*** Data for analysis ***

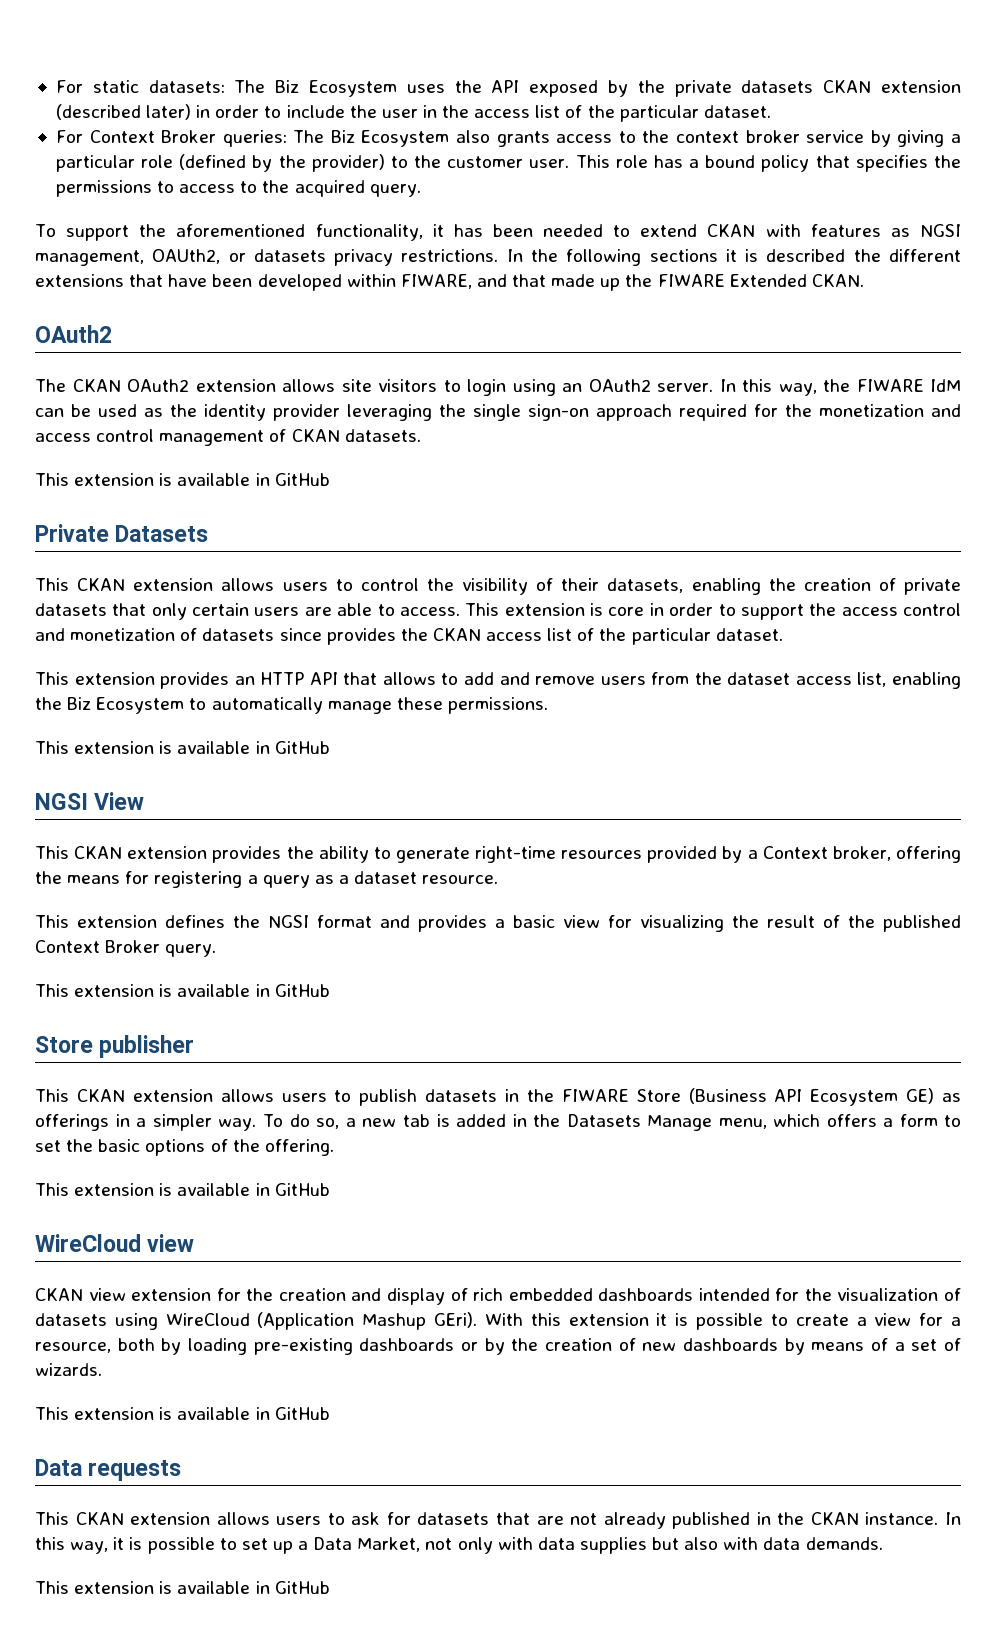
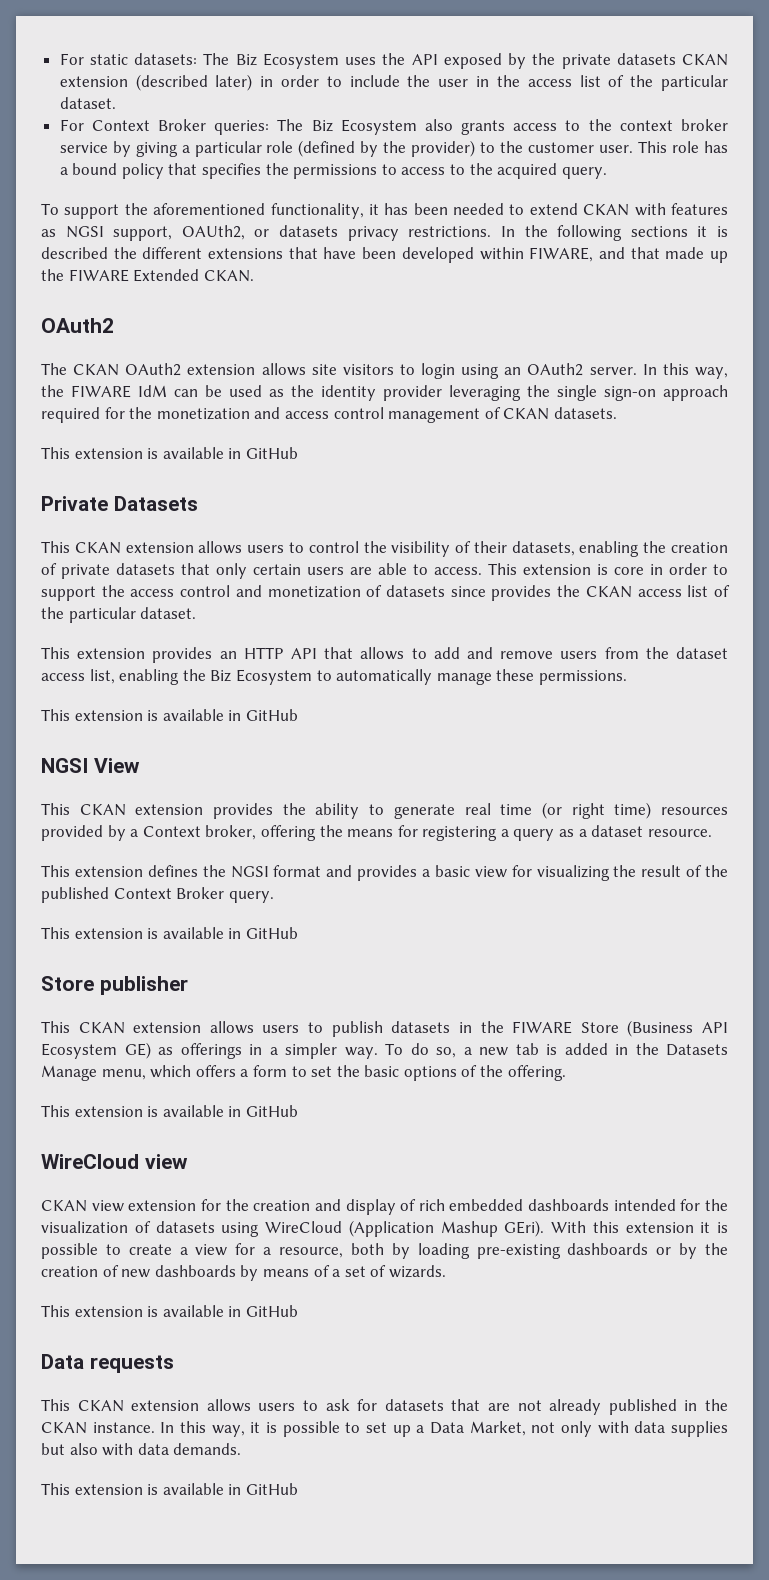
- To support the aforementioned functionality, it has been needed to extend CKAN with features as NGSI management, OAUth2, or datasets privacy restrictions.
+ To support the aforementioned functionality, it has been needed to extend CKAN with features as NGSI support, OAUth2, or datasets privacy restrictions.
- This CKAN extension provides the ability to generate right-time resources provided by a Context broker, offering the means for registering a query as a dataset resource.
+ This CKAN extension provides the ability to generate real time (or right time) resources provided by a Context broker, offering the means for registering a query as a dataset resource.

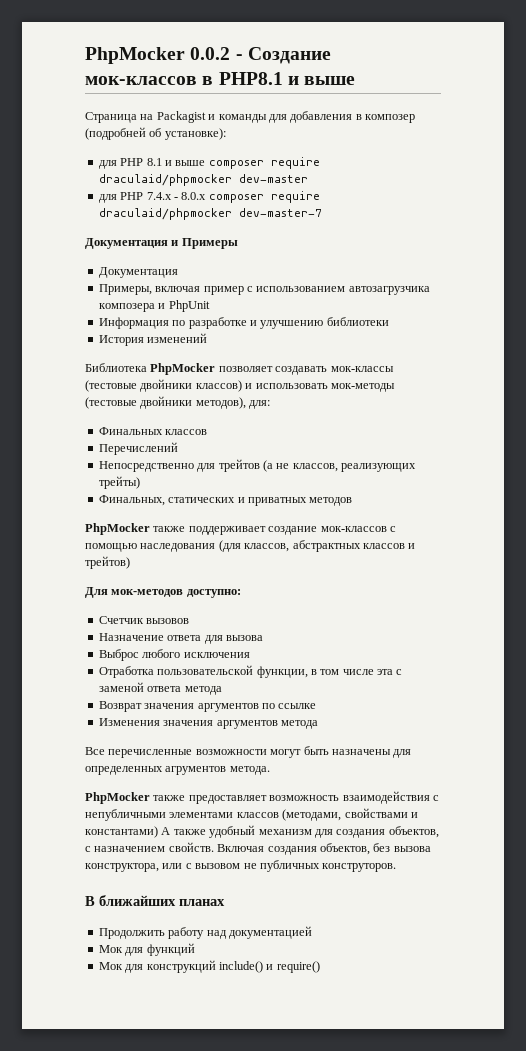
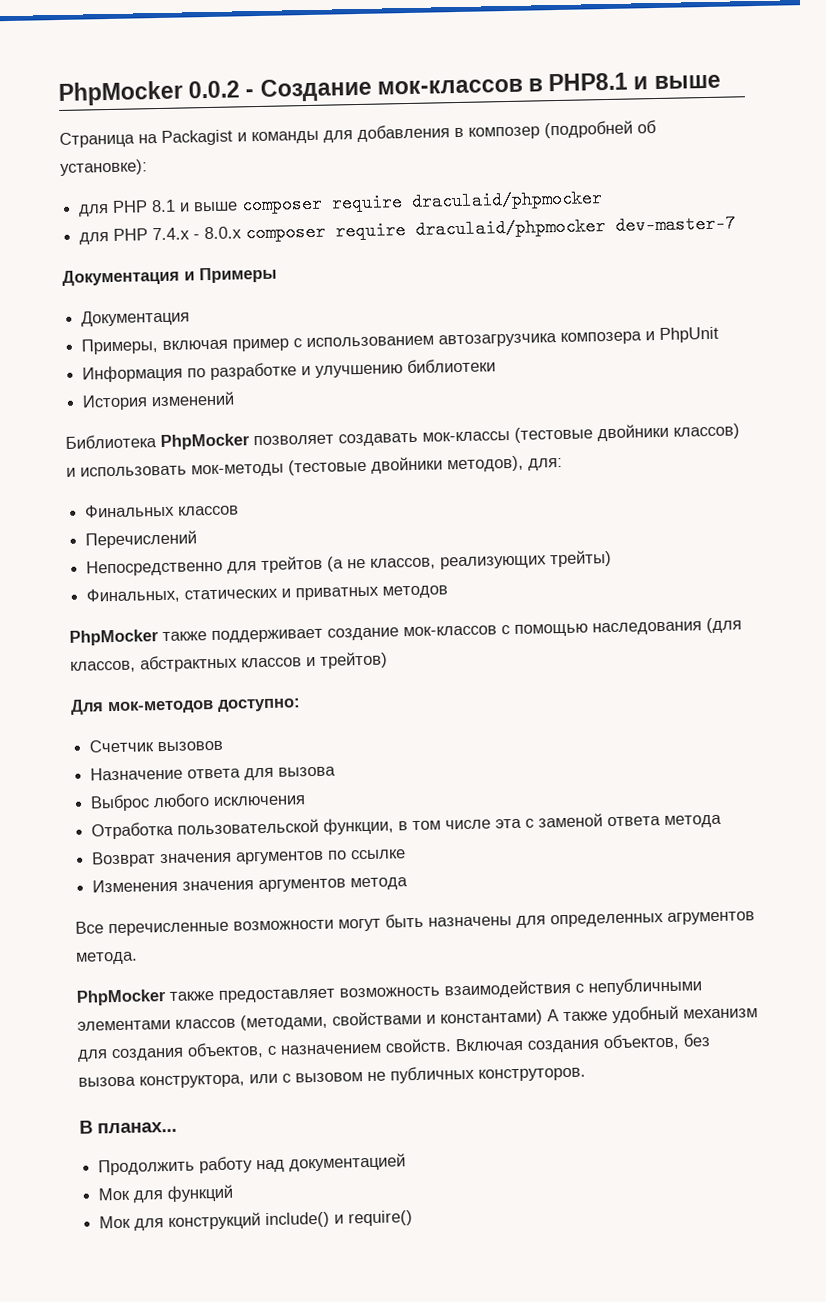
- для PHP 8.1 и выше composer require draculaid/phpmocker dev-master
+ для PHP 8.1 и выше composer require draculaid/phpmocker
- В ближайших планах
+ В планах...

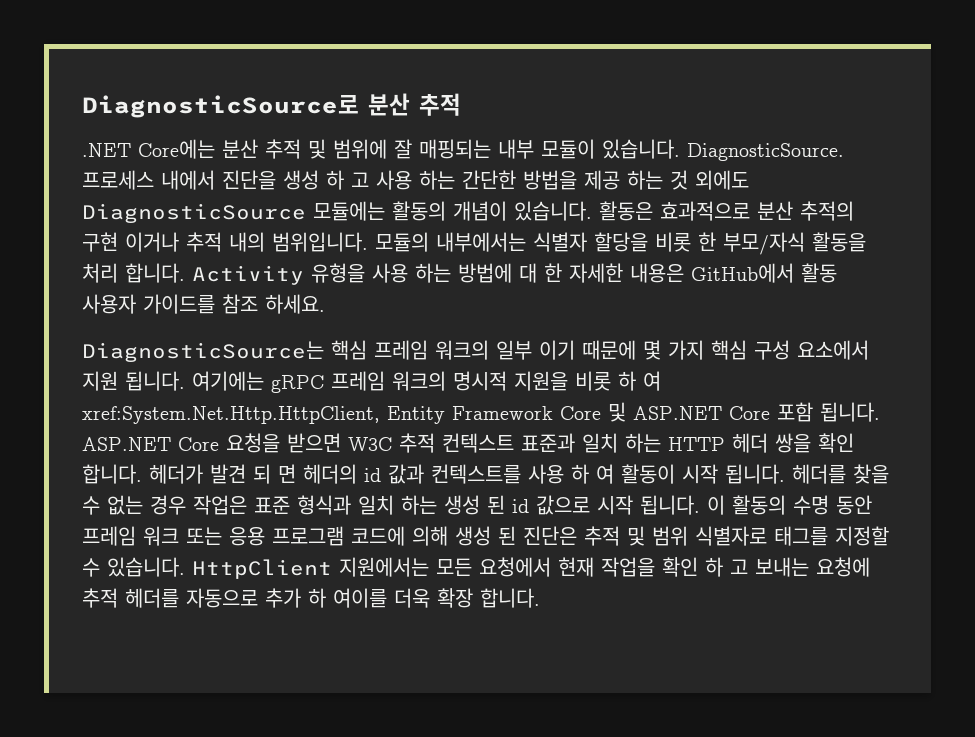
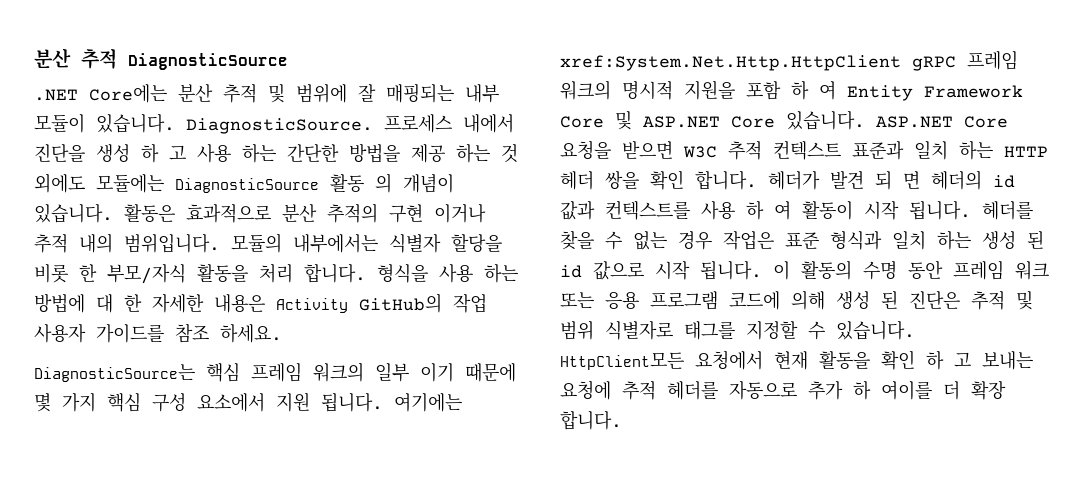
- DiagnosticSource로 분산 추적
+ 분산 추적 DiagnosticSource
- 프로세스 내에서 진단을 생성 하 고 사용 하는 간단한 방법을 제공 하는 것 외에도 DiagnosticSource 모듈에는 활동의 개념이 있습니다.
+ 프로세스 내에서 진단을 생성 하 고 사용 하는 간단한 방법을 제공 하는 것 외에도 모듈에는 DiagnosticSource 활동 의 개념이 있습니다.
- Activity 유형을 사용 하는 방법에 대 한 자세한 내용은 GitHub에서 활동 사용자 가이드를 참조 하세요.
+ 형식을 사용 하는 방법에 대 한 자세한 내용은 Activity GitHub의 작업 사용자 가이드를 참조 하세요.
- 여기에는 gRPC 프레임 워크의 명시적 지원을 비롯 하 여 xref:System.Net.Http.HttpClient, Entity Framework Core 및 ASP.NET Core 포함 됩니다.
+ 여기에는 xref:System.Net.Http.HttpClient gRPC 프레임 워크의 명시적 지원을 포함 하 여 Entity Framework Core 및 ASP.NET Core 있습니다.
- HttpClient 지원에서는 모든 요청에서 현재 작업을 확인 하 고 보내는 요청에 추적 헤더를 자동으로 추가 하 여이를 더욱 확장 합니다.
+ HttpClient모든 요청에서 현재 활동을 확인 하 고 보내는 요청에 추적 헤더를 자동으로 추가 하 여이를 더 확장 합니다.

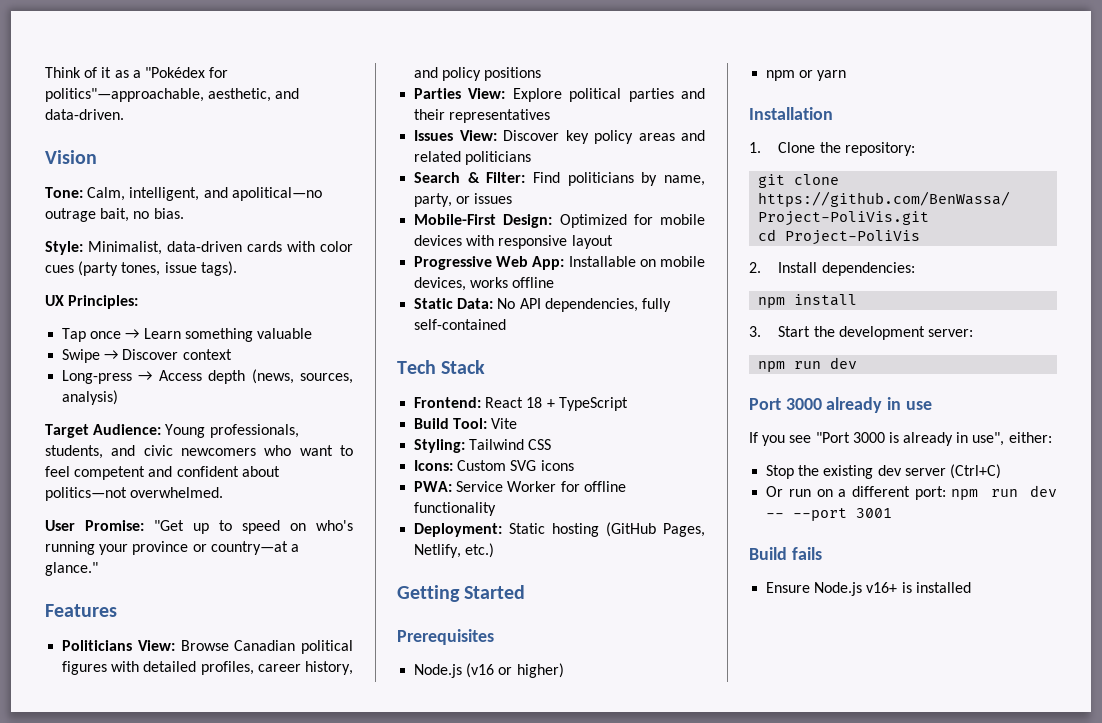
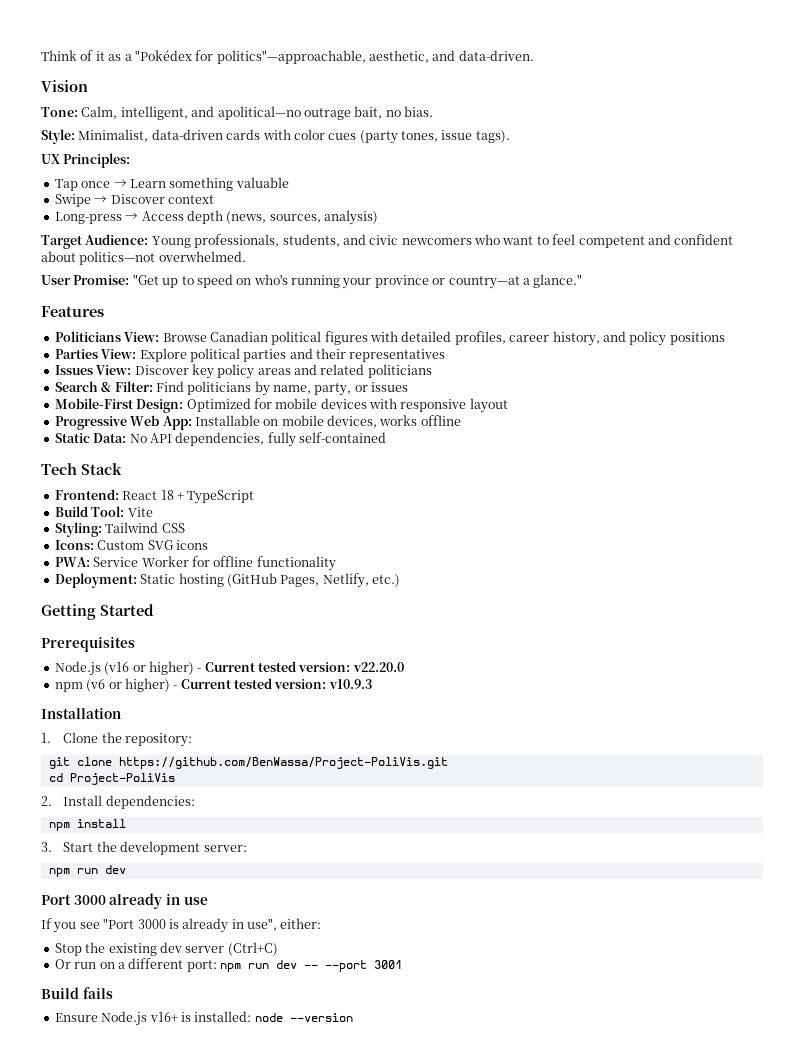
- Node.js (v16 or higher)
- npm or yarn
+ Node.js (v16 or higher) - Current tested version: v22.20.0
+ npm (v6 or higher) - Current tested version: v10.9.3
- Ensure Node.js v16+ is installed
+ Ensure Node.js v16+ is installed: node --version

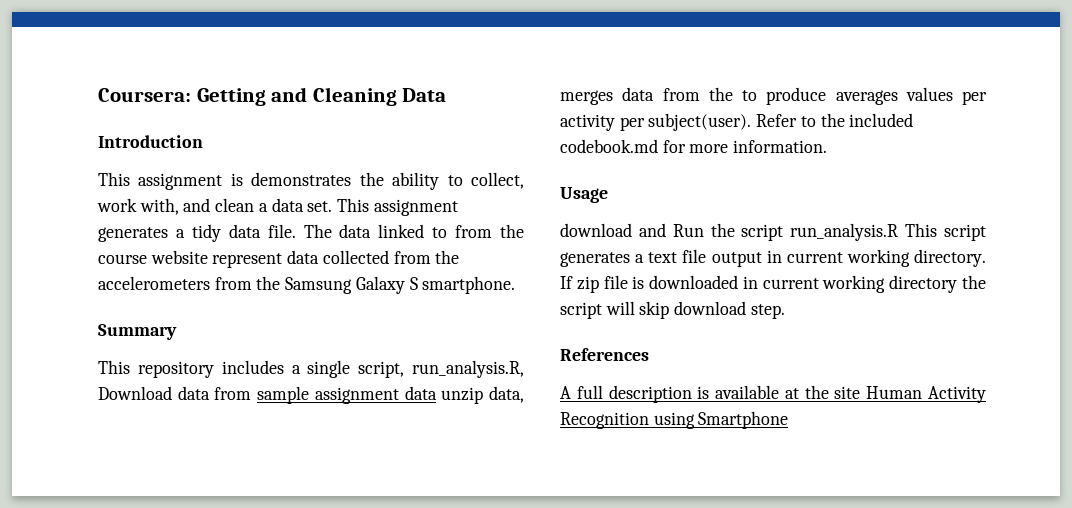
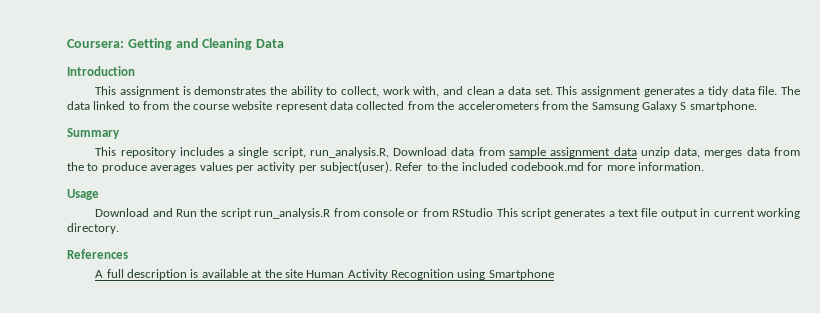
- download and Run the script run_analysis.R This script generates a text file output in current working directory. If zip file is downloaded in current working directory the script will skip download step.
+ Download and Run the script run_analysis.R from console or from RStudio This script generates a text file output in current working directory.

*** End of Data for analysis ***

Work task: Set every line of the records down again exactly, and exclude all pictures.

Task result:
- To support the aforementioned functionality, it has been needed to extend CKAN with features as NGSI management, OAUth2, or datasets privacy restrictions.
+ To support the aforementioned functionality, it has been needed to extend CKAN with features as NGSI support, OAUth2, or datasets privacy restrictions.
- This CKAN extension provides the ability to generate right-time resources provided by a Context broker, offering the means for registering a query as a dataset resource.
+ This CKAN extension provides the ability to generate real time (or right time) resources provided by a Context broker, offering the means for registering a query as a dataset resource.

- для PHP 8.1 и выше composer require draculaid/phpmocker dev-master
+ для PHP 8.1 и выше composer require draculaid/phpmocker
- В ближайших планах
+ В планах...

- DiagnosticSource로 분산 추적
+ 분산 추적 DiagnosticSource
- 프로세스 내에서 진단을 생성 하 고 사용 하는 간단한 방법을 제공 하는 것 외에도 DiagnosticSource 모듈에는 활동의 개념이 있습니다.
+ 프로세스 내에서 진단을 생성 하 고 사용 하는 간단한 방법을 제공 하는 것 외에도 모듈에는 DiagnosticSource 활동 의 개념이 있습니다.
- Activity 유형을 사용 하는 방법에 대 한 자세한 내용은 GitHub에서 활동 사용자 가이드를 참조 하세요.
+ 형식을 사용 하는 방법에 대 한 자세한 내용은 Activity GitHub의 작업 사용자 가이드를 참조 하세요.
- 여기에는 gRPC 프레임 워크의 명시적 지원을 비롯 하 여 xref:System.Net.Http.HttpClient, Entity Framework Core 및 ASP.NET Core 포함 됩니다.
+ 여기에는 xref:System.Net.Http.HttpClient gRPC 프레임 워크의 명시적 지원을 포함 하 여 Entity Framework Core 및 ASP.NET Core 있습니다.
- HttpClient 지원에서는 모든 요청에서 현재 작업을 확인 하 고 보내는 요청에 추적 헤더를 자동으로 추가 하 여이를 더욱 확장 합니다.
+ HttpClient모든 요청에서 현재 활동을 확인 하 고 보내는 요청에 추적 헤더를 자동으로 추가 하 여이를 더 확장 합니다.

- Node.js (v16 or higher)
- npm or yarn
+ Node.js (v16 or higher) - Current tested version: v22.20.0
+ npm (v6 or higher) - Current tested version: v10.9.3
- Ensure Node.js v16+ is installed
+ Ensure Node.js v16+ is installed: node --version

- download and Run the script run_analysis.R This script generates a text file output in current working directory. If zip file is downloaded in current working directory the script will skip download step.
+ Download and Run the script run_analysis.R from console or from RStudio This script generates a text file output in current working directory.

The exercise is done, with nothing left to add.